Posts Tagged “values”

I’m not now, nor have I ever been a gangster. And I’m certainly not ‘gangsta’ by any stretch of the imagination; though I have been known to bust a rhyme from time to time. But if I were ‘gangsta’ and lived the gangster life, I’d only be the guy who runs the dry cleaners as the ‘front’ for all the seedy things goin’ on in the back. I’d be the geek who actually knows all about pressing pants but nothing about laundering money. I’d be Sheldon, not Santino.

Sometimes as a teacher I feel pretty gangsta because, truth be told, I do have a front. It’s called my curriculum. While it is full of fascinating essential questions about our place in society and cool stuff about literature, metaphor, and character arcs my curriculum really is only a front. What I actually explore with my students every chance I get is what it means to live a good life.  You know, in the Socratic sense of the unexamined life and all that. Not that I am an expert on this, but I am pretty sure living a good life has something to do with being kind, reflecting carefully, laughing a lot, and rummaging around for the truth.

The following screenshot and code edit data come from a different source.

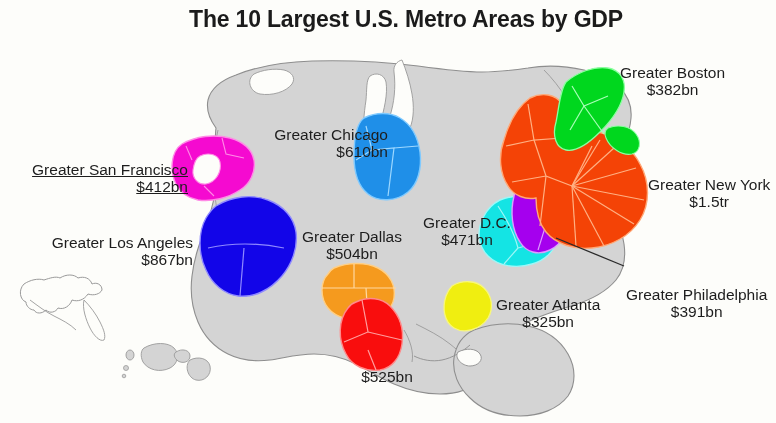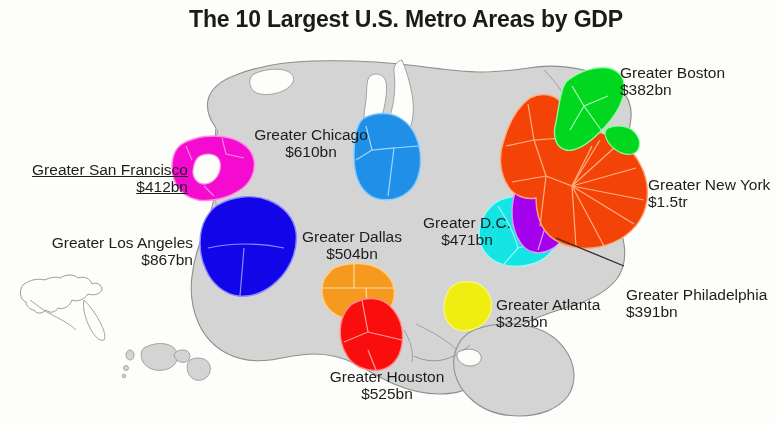"Greater Boston" .lbl-left { text-align: left -> center }
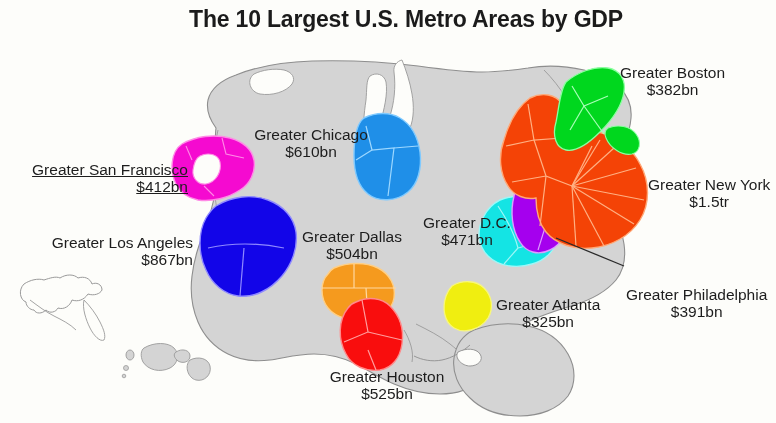"Greater Chicago" div.label { left: 246px -> 258px; text-align: none -> right }
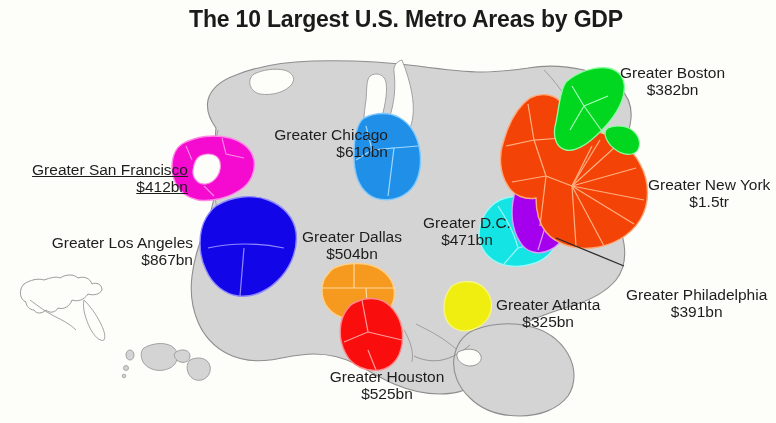"Greater Houston" span.nm { html: <span>Greater Houston</span> -> none }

So while my students and I are grappling with grammar, playing with poetry or fumbling with the future, I seize every opportunity for us to talk about being human and what truly makes life worth living. We toss around important ideas like beauty, love, freedom, responsibility, and friendship so that when my students leave my classroom they have something more to take into their lives than just when to capitalize letters and why the Greeks were so dang cool.

I know it’s not very gangster, but it seems pretty ‘gangsta’ to me.

Comments 2 Comments »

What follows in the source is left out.